Rockefeller sent a plane to Central Flying Service to pick up Ward for an interview at Petit Jean. It was Ward’s first airplane ride. After agreeing to come to work for Rockefeller’s campaign, Ward boarded the private plane for the trip back to Little Rock.
“Shortly after takeoff, there was a loud flapping noise, and it was obvious the pilot was concerned. I know I was,” Ward said. “It turned out my jacket was caught in the door.”
His stories of the famous and the infamous – photographing President John F. Kennedy in Heber Springs at the dedication of Greer’s Ferry Lake, attending a White House briefing with President Jimmy Carter, and receiving death threats and national accolades as a journalist, editor, author, and political advisor – marked his career.
A one-time professional saxophone player who still plays in his wife’s combo and a big band, Ward served 12 years as managing editor of the Log Cabin Democrat in Conway. He also founded the Institute of Politics and Government in Arkansas and served as its chair for several years. A native of Damascus, one of eight children of the Rev. Roy and Mamie Ward, Ward was a few credits short of a music degree from what was Arkansas State Teachers College – now University of Central Arkansas – when he turned to newspaper reporting.
From 1964 through 1971, Ward was director of public relations for Rockefeller’s operations and was campaign manager for his boss’s successful reelection as governor in 1968. Years later, Ward was invited to be campaign manager for the governor’s son, Winthrop Paul Rockefeller, in his successful campaign for lieutenant governor.
During that campaign, Ward wrote a second book about the elder Rockefeller, “Winthrop Rockefeller, Philanthropist,” published by the University of Arkansas Press in 2004.
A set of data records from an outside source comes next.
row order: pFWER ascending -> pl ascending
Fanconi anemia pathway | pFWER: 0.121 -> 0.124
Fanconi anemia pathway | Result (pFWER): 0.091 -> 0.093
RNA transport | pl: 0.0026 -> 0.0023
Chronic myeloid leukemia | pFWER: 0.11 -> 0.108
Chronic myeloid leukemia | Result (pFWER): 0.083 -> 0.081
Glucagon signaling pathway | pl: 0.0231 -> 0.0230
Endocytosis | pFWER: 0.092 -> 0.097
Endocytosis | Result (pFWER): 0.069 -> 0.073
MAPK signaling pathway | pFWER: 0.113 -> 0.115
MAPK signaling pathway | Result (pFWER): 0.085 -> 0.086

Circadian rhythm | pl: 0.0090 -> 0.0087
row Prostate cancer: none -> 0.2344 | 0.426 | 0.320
His biography of Winthrop Rockefeller, one of the four brothers who were grandsons of Standard Oil Co. founder John D. Rockefeller, was published in 1978 by Louisiana State University Press. It chronicled the life of the brother who made his own way as an oilfield roughneck and World War II enlisted man – promoted to lieutenant colonel before his discharge.
Ward founded Toad Suck Daze, a spring community-wide celebration in Conway, and served as its first and continuing chair for several years before leaving Conway to join the faculty of the University of Arkansas in Fayetteville, where he taught journalism.
He was a member of the board of the Winthrop Rockefeller Foundation and served as chair for four years. He became director of information services for the University of Arkansas System until 1988 when he was named vice president for public affairs at the University of Central Arkansas.
During his eight years as communications director at UCA, Ward taught journalism and served as president of the UCA Foundation.
He eventually joined the administrative staff of the University of Arkansas System, where he remained until January 2005, when he was named director of marketing and public relations for the Winthrop Rockefeller Center, now Winthrop Rockefeller Institute, on Petit Jean Mountain.
Ward also served many years as chair of the Winthrop Rockefeller Distinguished Lectures Committee and also served for a time as a director of the Oxford American, a literary magazine published at UCA.
His honors include the American Cancer Society’s Special Citation for a series of articles he wrote about laryngectomees, the “Chairman’s Award for Outstanding Service“ from the Institute of Politics and Government, “Man Of the Year 1981” from the Arkansas Press Association, the “Distinguished Service Award” from the Arkansas Press Association in 1982, and the “Distinguished Service Award” from UALR in 1983.
He is a charter member and former president of the of the Arkansas chapter of Sigma Delta Chi, Society of Professional Journalists.
He and his wife, the former Betty Chandler of Little Rock, are the parents of a daughter and son and divide their time between their farm near Bee Branch and their apartment in Conway.